Further, the trip taught Novak to “appreciate environments in their entirety, not just their good things.”

“Take, for instance, the rain in British Columbia,” he says. “The ever-constant rain blocked the view of the mountains and often left me feeling drenched to the bone. Without this rain, however, the plants of British Columbia would die off and the land would lose the beauty that the sun reveals. Anytime the rain began bothering me, I remembered this and instantly felt at peace.”

Novak was also inspired by the help his team received along the way.

“Complete strangers were so willing to help us on our journey,” he says, “whether that was giving us food, filling up our water coolers or providing towing services, as was occasionally necessary. Kindness of this sort is not something I can ever repay, but I hope to pass it forward.”

Novak and company finished the journey to Alaska on August 11. Upon arrival, he felt a mixture of relief and “profound sadness.”

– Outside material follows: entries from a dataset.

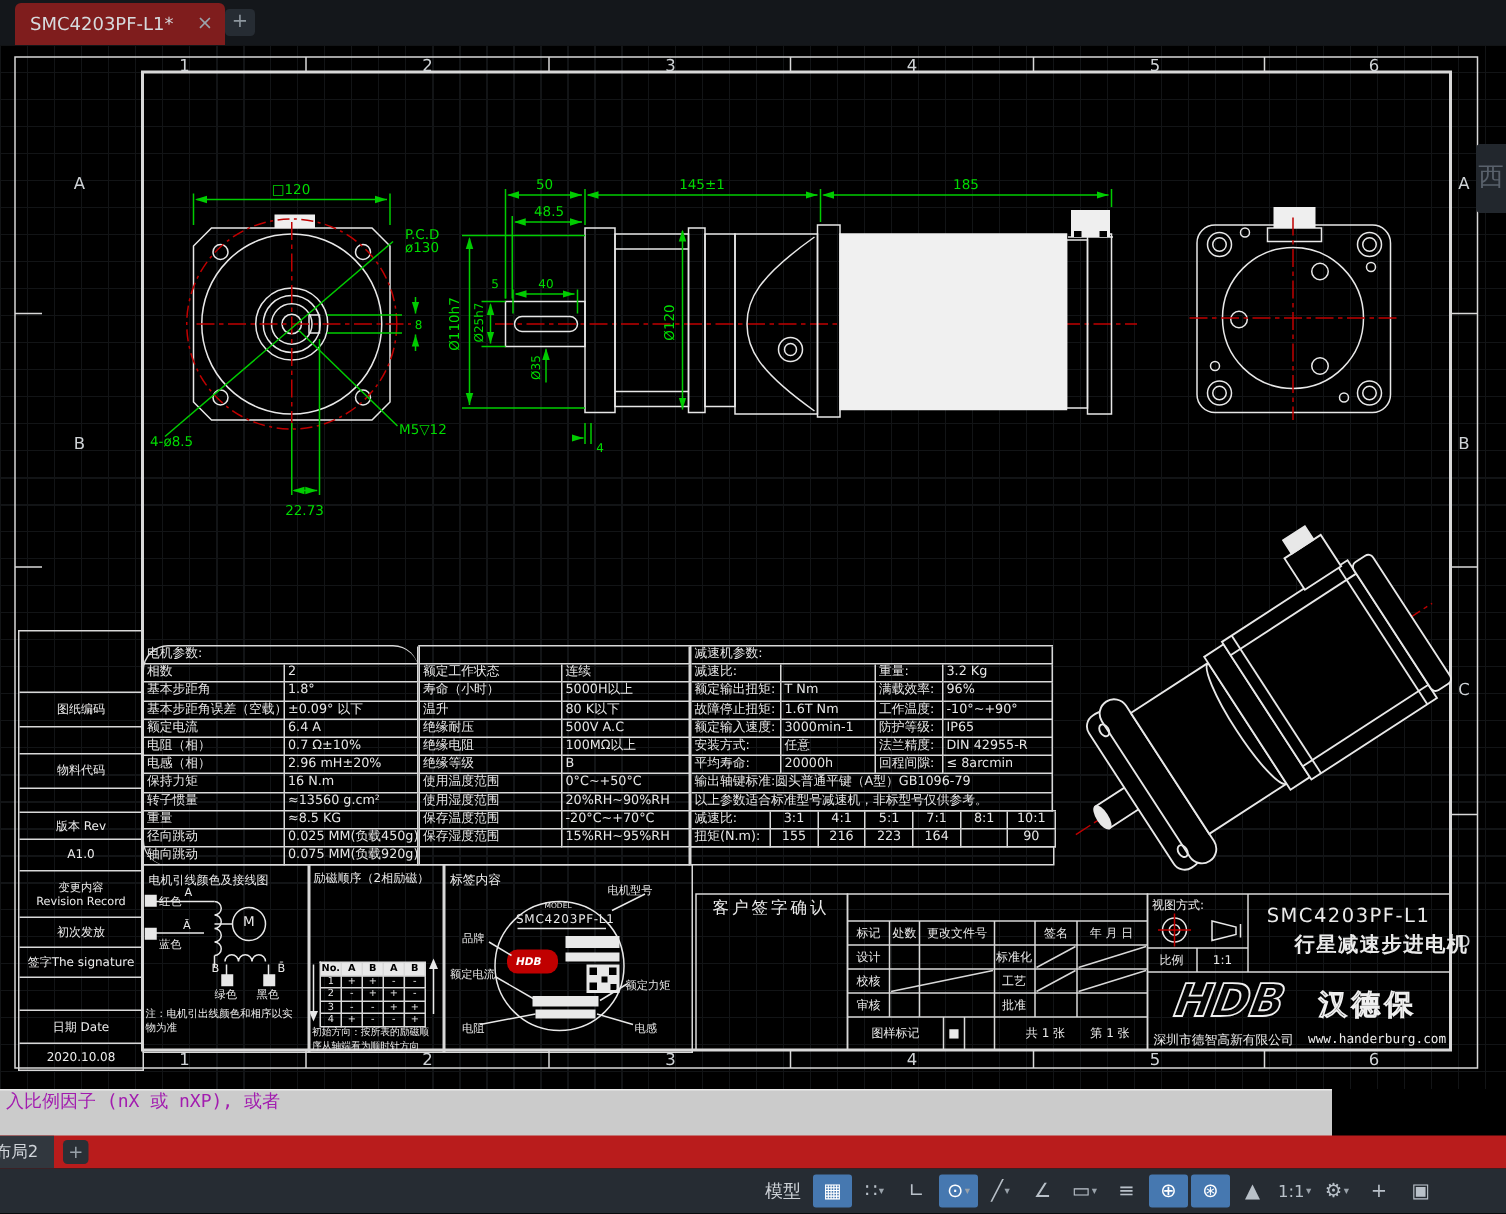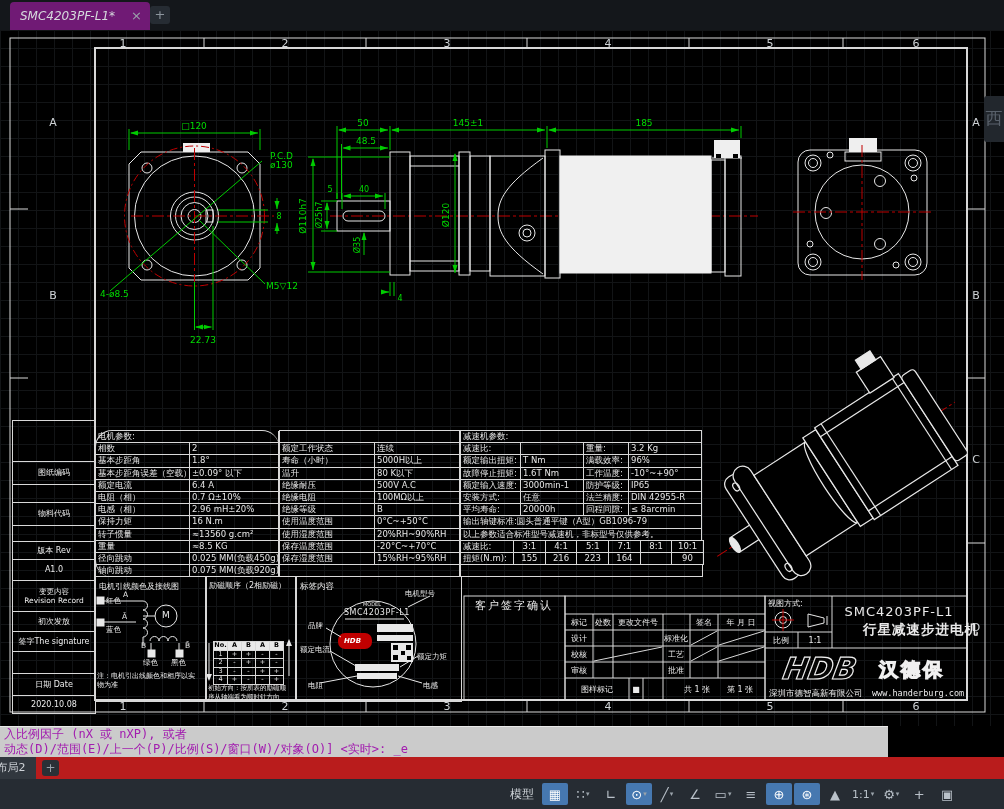--- a/index.html
+++ b/index.html
@@ -1,21 +1,21 @@
 <!DOCTYPE html>
 <html><head>
 <meta charset="utf-8">
 <style>
   html,body{margin:0;padding:0;background:#000;}
   body{width:1004px;height:809px;position:relative;overflow:hidden;
        font-family:"DejaVu Sans",sans-serif;-webkit-font-smoothing:antialiased;}
   
   #tabbar{position:absolute;left:0;top:0;width:1004px;height:30px;background:#14171b;}
-  #doc-tab{position:absolute;left:10px;top:2px;height:28px;width:130px;background:#701a75;
-           border-radius:4px 4px 0 0;color:#d6dadd;font-size:12px;line-height:28px;padding-left:10px;font-style:italic;}
+  #doc-tab{position:absolute;left:10px;top:2px;height:28px;width:130px;background:#7f1d1d;
+           border-radius:4px 4px 0 0;color:#d6dadd;font-size:12px;line-height:28px;padding-left:10px;}
   #doc-tab .x{position:absolute;right:8px;top:0;color:#9aa3ab;font-size:13px;cursor:pointer;}
   #add-tab{position:absolute;left:150px;top:6px;width:20px;height:18px;background:#262c33;border-radius:3px;
            color:#8d969e;font-size:13px;text-align:center;line-height:18px;}
   
   #canvas{position:absolute;left:0;top:30px;width:1004px;height:696px;background:#000;
     background-image:repeating-linear-gradient(to right,#121416 0 1px,transparent 1px 18px),
                      repeating-linear-gradient(to bottom,#121416 0 1px,transparent 1px 18px);}
   #cadsvg{position:absolute;left:0;top:0;width:1004px;height:809px;pointer-events:none;z-index:2;}
   
   .tgrid{display:grid;position:absolute;z-index:3;border-left:1px solid #d8d8d8;border-top:1px solid #d8d8d8;background:transparent;}
@@ -557,27 +557,26 @@
 <div class="tb-txt" style="left:636px;top:689px;">■</div>
 <div class="tb-txt" style="left:697px;top:689px;">共 1 张</div>
 <div class="tb-txt" style="left:740px;top:689px;">第 1 张</div>
 
 <div class="sec-title" style="left:768px;top:598px;font-size:8px;">视图方式:</div>
 <div class="tb-txt" style="left:781px;top:640px;">比例</div>
 <div class="tb-txt" style="left:815px;top:640px;">1:1</div>
 <div class="tb-txt" style="left:899px;top:611px;font-size:13px;letter-spacing:1px;">SMC4203PF-L1</div>
 <div class="tb-txt" style="left:899px;top:630px;font-size:13.5px;font-weight:bold;letter-spacing:1px;margin-left:22px;">行星减速步进电机</div>
 <div class="tb-txt outline-txt" style="left:820px;top:668px;font-size:30px;font-weight:900;font-style:italic;transform:translate(-50%,-50%) skewX(-10deg);">HDB</div>
-<div class="tb-txt outline-txt" style="left:912px;top:670px;font-size:19px;font-weight:bold;letter-spacing:3px;">汉德保</div>
+<div class="tb-txt outline-txt" style="left:912px;top:670px;font-size:19px;font-weight:normal;letter-spacing:3px;">汉德保</div>
 <div class="sec-title" style="left:769px;top:688px;font-size:8.5px;">深圳市德智高新有限公司</div>
 <div class="sec-title" style="left:872px;top:688px;font-size:8.5px;font-family:'DejaVu Sans Mono',monospace;">www.handerburg.com</div>
 
 <div id="cmd">
   <div>入比例因子 (nX 或 nXP), 或者</div>
-  <div>动态(D)/范围(E)/上一个(P)/比例(S)/窗口(W)/对象(O)] &lt;实时&gt;: _e</div>
 </div>
 
 <div id="laybar">
   <div id="laytab">布局2</div>
   <div id="layadd">+</div>
 </div>
 
 <div id="statusbar">
   <div id="sb-right">
     <div id="model-btn">模型</div>

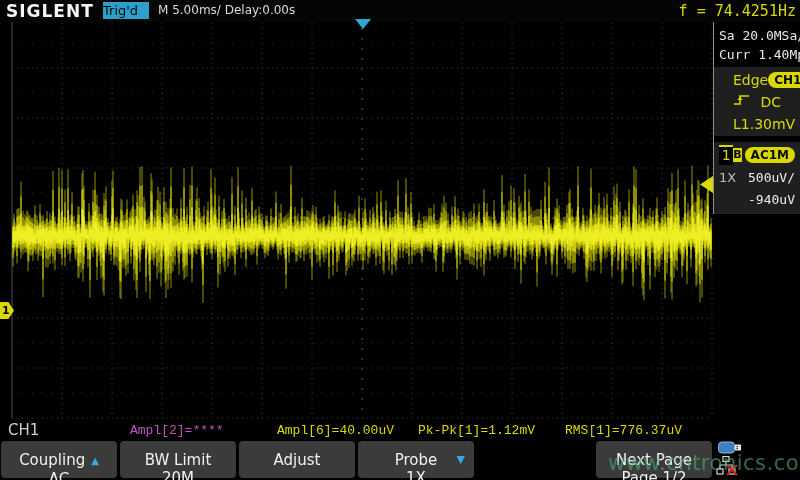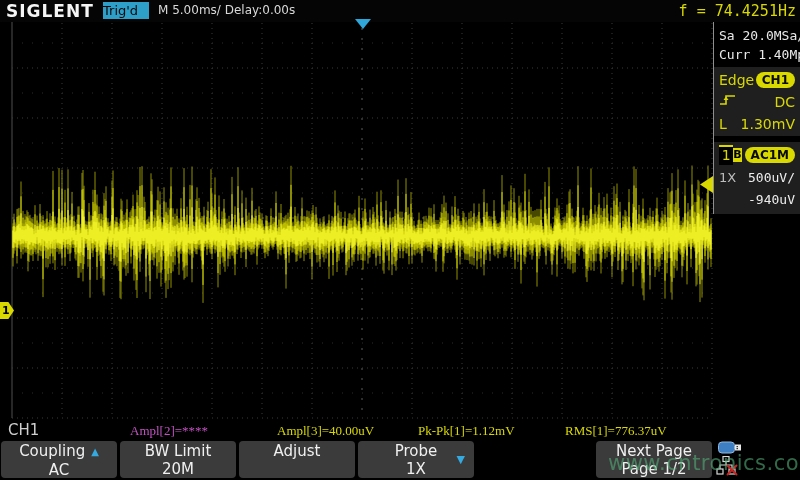--- a/index.html
+++ b/index.html
@@ -23,43 +23,43 @@
   #ch1-marker{position:absolute;left:0;top:302px;width:14px;height:17px;background:#d9d900;
     clip-path:polygon(0 0,60% 0,100% 50%,60% 100%,0 100%);
     color:#000;font-size:11px;font-weight:bold;line-height:17px;text-align:left;padding-left:2px;box-sizing:border-box;}
   #trig-level-marker{position:absolute;left:700px;top:176px;width:13px;height:17px;background:#d9d900;
     clip-path:polygon(100% 0,100% 100%,0 50%);}
   
   #sidebar-top{position:absolute;left:713px;top:22px;width:86px;height:192px;
     border-left:1px solid #8f8f8f;display:flex;flex-direction:column;}
   .acq-block{padding:4px 2px 0 5px;}
   .acq-line{font-size:13px;color:#e8e8e8;font-family:"DejaVu Sans Mono",monospace;line-height:19px;white-space:nowrap;}
-  #trigger-panel{margin-top:3px;background:#1f1f1f;height:69px;padding:2px 5px;box-sizing:border-box;}
+  #trigger-panel{margin-top:3px;background:#1f1f1f;height:69px;padding:2px 19px;box-sizing:border-box;}
   #channel-panel{margin-top:6px;background:#1f1f1f;height:74px;padding:2px 5px;box-sizing:border-box;}
   .sb-row{display:flex;justify-content:space-between;align-items:center;height:22px;}
   .yel{color:#d9d900;font-size:14px;}
   .pill{background:#d9d900;color:#0a0a0a;font-size:12px;font-weight:bold;border-radius:8px;
     padding:0 6px;height:16px;line-height:16px;}
   #ch-num-cell{width:30px;height:18px;background:#000;border-top:2px solid #d9d900;
     color:#d9d900;font-size:14px;text-align:center;line-height:16px;}
   .badge-b{width:13px;height:14px;background:#d9d900;color:#000;font-size:11px;font-weight:bold;
     text-align:center;line-height:14px;margin-left:auto;margin-right:3px;}
   .wht{color:#ececec;font-size:13px;font-family:"DejaVu Sans Mono",monospace;}
   .gry{color:#bdbdbd;font-size:13px;}
   
   #measure-bar{position:absolute;left:0;top:420px;width:713px;height:19px;}
   #meas-ch-label{position:absolute;left:8px;top:1px;font-size:15px;color:#cfcfcf;}
-  .meas{position:absolute;top:3px;font-size:13px;font-family:Liberation Serif, serif;color:#d9d900;white-space:nowrap;}
+  .meas{position:absolute;top:3px;font-size:13px;font-family:Liberation Mono, monospace;color:#d9d900;white-space:nowrap;}
   #meas-0{left:130px;color:#c353c3;}
   #meas-1{left:277px;}
   #meas-2{left:418px;}
   #meas-3{left:565px;}
   
   .menu-btn{position:absolute;top:441px;width:116px;height:37px;background:#3b3b3b;border-radius:4px;
-    color:#f0f0f0;font-size:15px;text-align:center;line-height:18px;padding-top:1px;box-sizing:border-box;}
+    color:#f0f0f0;font-size:15px;text-align:center;line-height:18px;padding-top:10px;box-sizing:border-box;}
   .menu-btn.empty{background:transparent;}
   .arrow-up-inline{color:#35aae0;font-size:10px;margin-left:6px;vertical-align:1px;}
   .arrow-down-right{position:absolute;right:9px;top:50%;transform:translateY(-50%);color:#35aae0;font-size:11px;}
   
   #usb-icon{position:absolute;left:718px;top:439px;}
   #lan-icon{position:absolute;left:716px;top:456px;}
   
   #watermark{position:absolute;left:608px;top:451px;font-size:21px;letter-spacing:0.5px;
     color:rgba(80,170,118,0.62);white-space:nowrap;}
 </style>
@@ -157,21 +157,21 @@
       </div>
       <div class="sb-row" style="justify-content:flex-end;">
         <span class="wht">-940uV</span>
       </div>
     </div>
   </div>
 
   <div id="measure-bar">
     <div id="meas-ch-label">CH1</div>
     <div class="meas" id="meas-0">Ampl[2]=****</div>
-    <div class="meas" id="meas-1">Ampl[3]=40.00uV</div>
+    <div class="meas" id="meas-1">Ampl[6]=40.00uV</div>
     <div class="meas" id="meas-2">Pk-Pk[1]=1.12mV</div>
     <div class="meas" id="meas-3">RMS[1]=776.37uV</div>
   </div>
 
   <div class="menu-btn" style="left:1px;">
     <div><span>Coupling</span><span class="arrow-up-inline">▲</span></div>
     <div>AC</div>
   </div>
   <div class="menu-btn" style="left:120px;">
     <div>BW Limit</div>

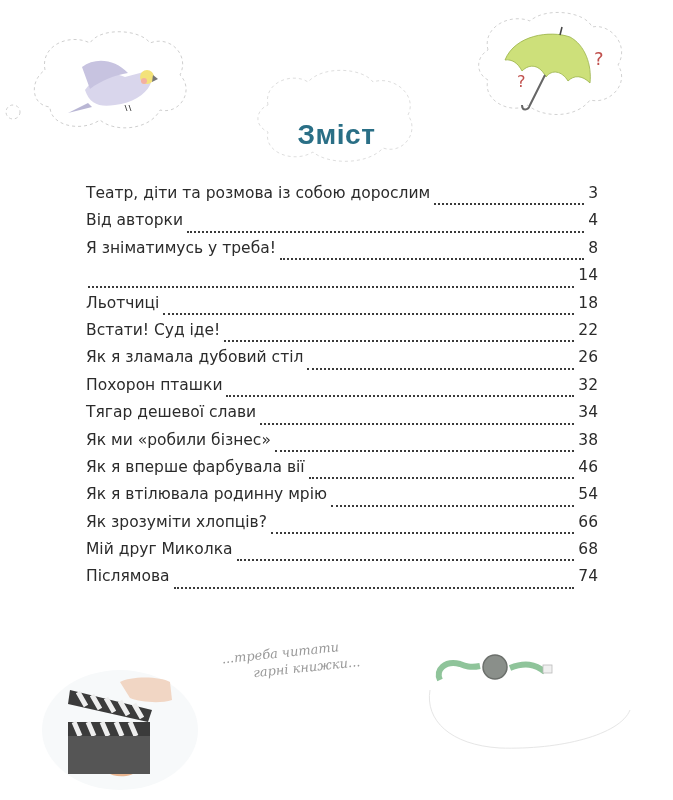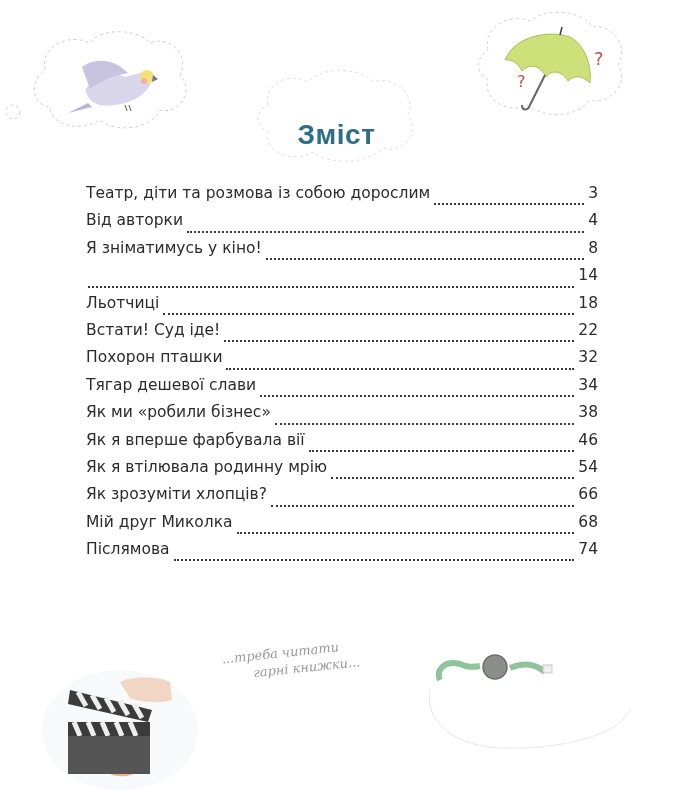--- a/index.html
+++ b/index.html
@@ -78,37 +78,42 @@
     <span class="toc-title">Театр, діти та розмова із собою дорослим</span>
     <span class="toc-dots"></span>
     <span class="toc-page">3</span>
   </div>
   <div class="toc-row">
     <span class="toc-title">Від авторки</span>
     <span class="toc-dots"></span>
     <span class="toc-page">4</span>
   </div>
   <div class="toc-row">
-    <span class="toc-title">Я зніматимусь у кіно!</span>
+    <span class="toc-title">Я зніматимусь у треба!</span>
     <span class="toc-dots"></span>
     <span class="toc-page">8</span>
   </div>
   <div class="toc-row">
     <span class="toc-dots"></span>
     <span class="toc-page">14</span>
   </div>
   <div class="toc-row">
     <span class="toc-title">Льотчиці</span>
     <span class="toc-dots"></span>
     <span class="toc-page">18</span>
   </div>
   <div class="toc-row">
     <span class="toc-title">Встати! Суд іде!</span>
     <span class="toc-dots"></span>
     <span class="toc-page">22</span>
+  </div>
+  <div class="toc-row">
+    <span class="toc-title">Як я зламала дубовий стіл</span>
+    <span class="toc-dots"></span>
+    <span class="toc-page">26</span>
   </div>
   <div class="toc-row">
     <span class="toc-title">Похорон пташки</span>
     <span class="toc-dots"></span>
     <span class="toc-page">32</span>
   </div>
   <div class="toc-row">
     <span class="toc-title">Тягар дешевої слави</span>
     <span class="toc-dots"></span>
     <span class="toc-page">34</span>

“It was odd having the people I spent every day with for the last two months suddenly gone,” he says.

Reflecting on the journey, Novak called it “4,500 miles of oatmeal, butt pain, group hugs, scenic views and waking up in cold, damp sleeping bags. Most importantly, it was 4,500 miles of getting to know some of the kindest and most inspiring individuals I have ever met.”

Novak says he’d gladly undertake a similar challenge in the future, but preferably one with a little less structure. “There were many cities we visited that I would have loved to spend some more time in,” he says. “When we were in Denver, I really fell in love with the vibe of the city, so I may move there after I graduate.”

Thanks to generous donations, Novak met his goal to raise $8,000 in the fight against cancer. For more information about the organization, visit texas4000.org.

Editor’s note: While most of the team flew back home, Kris helped drive the support vehicles and bicycles back to Austin.